Keep on boobin’…do not give your children sugary foods or drinks…practice good oral hygiene… don’t let poorly designed studies and mainstream coverage scare you.
What MoM say
After we shared the article on Facebook MoM’s got quite feisty.
So does breastfeeding after the age of two cause bad teeth? Well some of you did agree speaking from experience, others call total BS and thought we were wrong for sharing the advice!
One MoM shared, “Actually did happen to my daughter. Had 6 teeth removed at 3 years old. Was told they were milk cavities as she slept with milk sitting in her mouth all night.”
Another admitted, “Actually if I had read this article even a year ago I would have said it was ridiculous. I have breastfed all 5 of my kids up until at least two years of age. All but the last child have perfect teeth – no issues whatsoever, but with the youngest one ( the only one I co- slept with btw) developed decay from the constant small feeds all night .
So unfortunately I think there is some truth in this . Maybe some kids are more susceptible to it or maybe it is to do with the frequency of feeds at night…who knows. My dentist has said it’s definitely a thing and he’s seen it through bf quite a few times but not as much as with formula babies who are allowed to fall asleep with a bottle in their mouths.”
“What BF kids get cavities too! Of course they do. Breast or bottle doesn’t matter if oral health isn’t a priority from the first tooth popping thru!”
“Whether it does or doesn’t is kinda beside the point.
The pros of breastfeeding vs the cons, far out way the argument in its favour regardless.
There are so many variable causes for tooth decay. Breastfeeding, certainly isn’t one to be worried about!”
“Any long term exposure to liquids with any amount of sugar can be bad for the teeth. Its why drs urge new moms who bottle feed to make sure baby doesn’t sleep with a bottle. No one is saying breast isn’t good, or don’t bf. Just saying not to let baby be attached to boob/bottle/cup all night.”
The Key? GOOD Oral health care before going to bed!
Regular check-ups with your dental practitioner can help play an important role in encouraging breastfeeding as a healthy behaviour.

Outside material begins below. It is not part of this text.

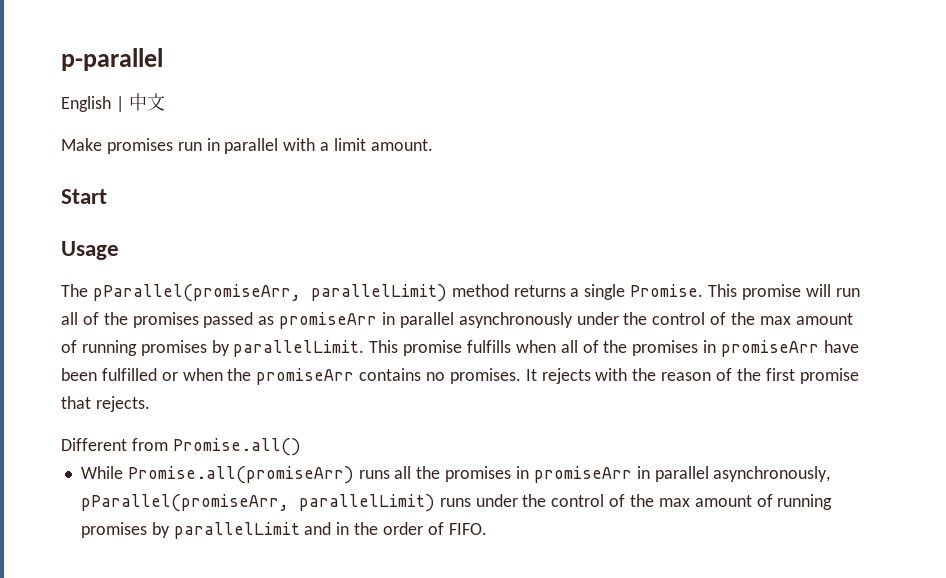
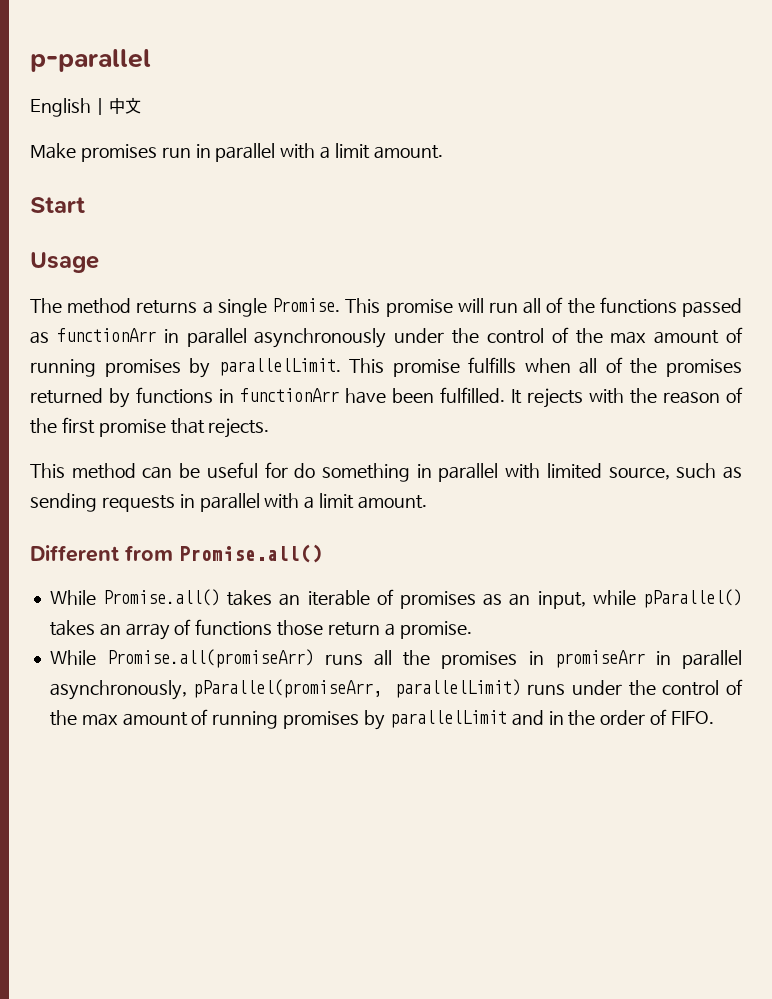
[92,284,447,302] pParallel(promiseArr, parallelLimit) -> (62, 305) none
[132,312,199,328] promises -> [599,297,677,314] functions
[279,312,378,329] promiseArr -> [56,328,156,342] functionArr
[703,340,859,357] [61,368,521,385] in promiseArr have been fulfilled or when the promiseArr contains no promises. -> [30,387,506,408] returned by functions in functionArr have been fulfilled.
[61,438,301,456] Different from Promise.all() -> [30,462,743,482] [30,493,428,512] [30,544,322,563] [49,589,743,609] [49,619,472,640] This method can be useful for do something in parallel with limited source, such as sending requests in parallel with a limit amount. // Different from Promise.all() // While Promise.all() takes an iterable of promises as an input, while pParallel() takes an array of functions those return a promise.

Some general recommendations for your dentist include:
> Encourage exclusive breastfeeding during the first six months and continued breastfeeding combined with solid foods for 12–24 months or as long as mother and baby desire;
> Establish a positive relationship with patients’ midwives and advise on the importance of breastfeeding for infants’ general and oral health;
> Inform mothers on general and oral health-related benefits of breastfeeding;
> Advise mothers to reduce the frequency and amount of sugar intake of their children;
> Provide oral hygiene and fluoride advice to mothers, such as tooth brushing with an appropriate fluoride toothpaste according to the age of the child.